* _The task_
I'd like the entries reproduced exactly, with the images omitted.

━━ Entries provided ━━

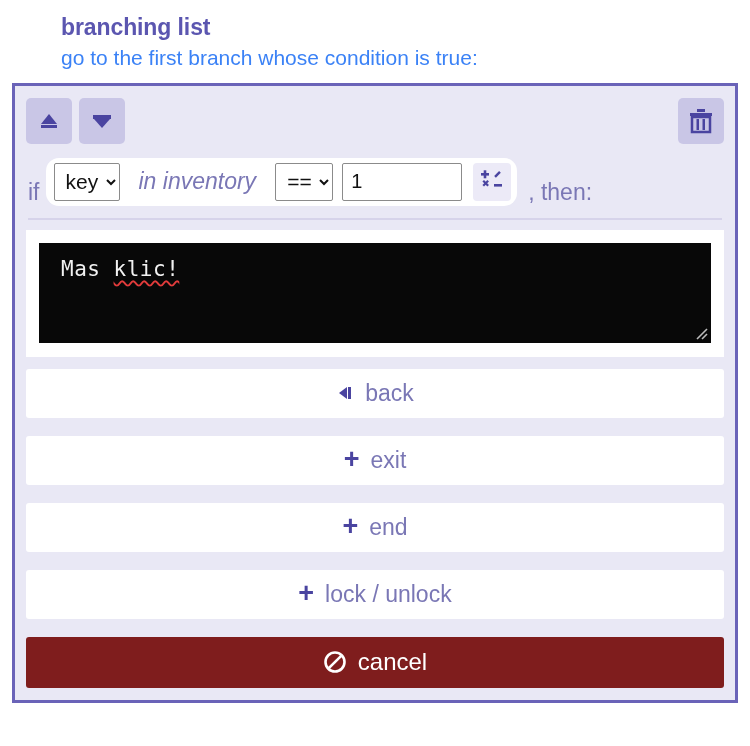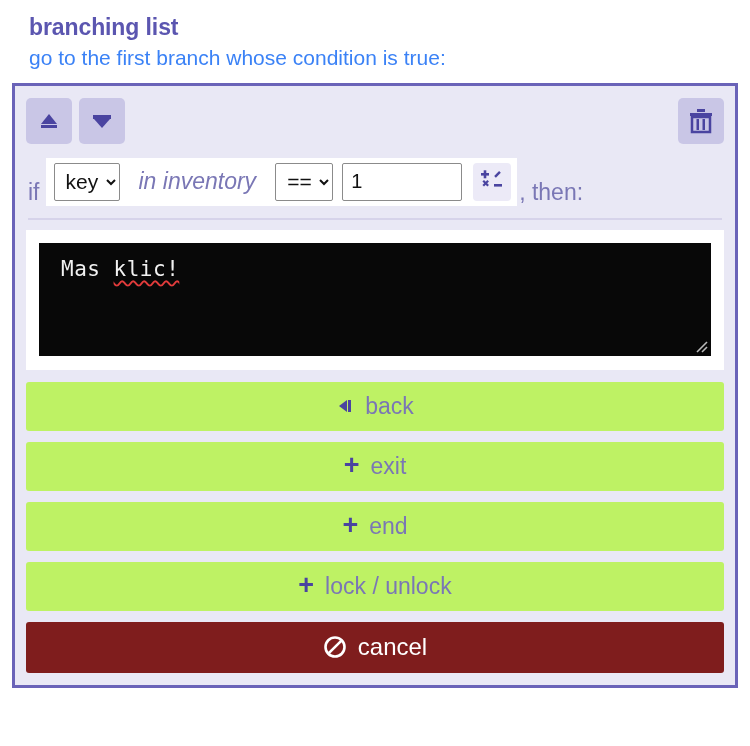--- a/index.html
+++ b/index.html
@@ -19,20 +19,21 @@
     width: 750px;
     height: 746px;
     box-sizing: border-box;
     padding: 0;
     position: relative;
   }
 
   
   .header {
     padding: 14px 18px 0 29px;
+    margin-left: 32px;
   }
   .page-title {
     font-size: 23px;
     font-weight: bold;
     color: #5b56b0;
     line-height: 1.15;
     margin: 0 0 6px 0;
     letter-spacing: -0.1px;
   }
   .page-subtitle {
@@ -87,23 +88,24 @@
     white-space: nowrap;
   }
   .cond-text { padding: 0 6px 0 2px; }
   .cond-text.mid { padding: 0 10px; font-style: italic; }
   .cond-white {
     background: #ffffff;
     display: flex;
     align-items: center;
     padding: 5px 6px 5px 8px;
     gap: 9px;
+    border-radius: 13px;
   }
   .cond-tail {
-    padding-left: 2px;
+    padding-left: 11px;
     color: #7a77b5;
   }
   select.cond-select {
     font-family: "Liberation Sans", sans-serif;
     font-size: 21px;
     color: #111111;
     background: #ffffff;
     border: 1px solid #8b8b8b;
     border-radius: 2px;
     padding: 3px 4px 3px 7px;
@@ -144,21 +146,21 @@
 
   
   .editor-wrap {
     background: #ffffff;
     padding: 13px 13px 14px 13px;
     margin-bottom: 12px;
   }
   .editor {
     background: #080808;
     position: relative;
-    height: 113px;
+    height: 100px;
     padding: 14px 14px 0 22px;
     box-sizing: border-box;
   }
   .editor-text {
     font-family: "DejaVu Sans Mono", monospace;
     font-size: 21px;
     color: #f2f2f2;
     letter-spacing: 0.5px;
     line-height: 1.2;
     white-space: pre;
@@ -177,24 +179,24 @@
   }
 
   
   .action-btn {
     display: flex;
     align-items: center;
     justify-content: center;
     width: 100%;
     box-sizing: border-box;
     height: 49px;
-    background: #bef264;
+    background: #ffffff;
     border: none;
     border-radius: 3px;
-    margin-bottom: 11px;
+    margin-bottom: 18px;
     font-family: "Liberation Sans", sans-serif;
     font-size: 23px;
     color: #7a77b5;
     cursor: pointer;
     gap: 11px;
     padding: 0;
   }
   .action-btn .glyph {
     display: flex;
     align-items: center;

━━━

* _Response_
--- a/index.html
+++ b/index.html
@@ -19,20 +19,21 @@
     width: 750px;
     height: 746px;
     box-sizing: border-box;
     padding: 0;
     position: relative;
   }
 
   
   .header {
     padding: 14px 18px 0 29px;
+    margin-left: 32px;
   }
   .page-title {
     font-size: 23px;
     font-weight: bold;
     color: #5b56b0;
     line-height: 1.15;
     margin: 0 0 6px 0;
     letter-spacing: -0.1px;
   }
   .page-subtitle {
@@ -87,23 +88,24 @@
     white-space: nowrap;
   }
   .cond-text { padding: 0 6px 0 2px; }
   .cond-text.mid { padding: 0 10px; font-style: italic; }
   .cond-white {
     background: #ffffff;
     display: flex;
     align-items: center;
     padding: 5px 6px 5px 8px;
     gap: 9px;
+    border-radius: 13px;
   }
   .cond-tail {
-    padding-left: 2px;
+    padding-left: 11px;
     color: #7a77b5;
   }
   select.cond-select {
     font-family: "Liberation Sans", sans-serif;
     font-size: 21px;
     color: #111111;
     background: #ffffff;
     border: 1px solid #8b8b8b;
     border-radius: 2px;
     padding: 3px 4px 3px 7px;
@@ -144,21 +146,21 @@
 
   
   .editor-wrap {
     background: #ffffff;
     padding: 13px 13px 14px 13px;
     margin-bottom: 12px;
   }
   .editor {
     background: #080808;
     position: relative;
-    height: 113px;
+    height: 100px;
     padding: 14px 14px 0 22px;
     box-sizing: border-box;
   }
   .editor-text {
     font-family: "DejaVu Sans Mono", monospace;
     font-size: 21px;
     color: #f2f2f2;
     letter-spacing: 0.5px;
     line-height: 1.2;
     white-space: pre;
@@ -177,24 +179,24 @@
   }
 
   
   .action-btn {
     display: flex;
     align-items: center;
     justify-content: center;
     width: 100%;
     box-sizing: border-box;
     height: 49px;
-    background: #bef264;
+    background: #ffffff;
     border: none;
     border-radius: 3px;
-    margin-bottom: 11px;
+    margin-bottom: 18px;
     font-family: "Liberation Sans", sans-serif;
     font-size: 23px;
     color: #7a77b5;
     cursor: pointer;
     gap: 11px;
     padding: 0;
   }
   .action-btn .glyph {
     display: flex;
     align-items: center;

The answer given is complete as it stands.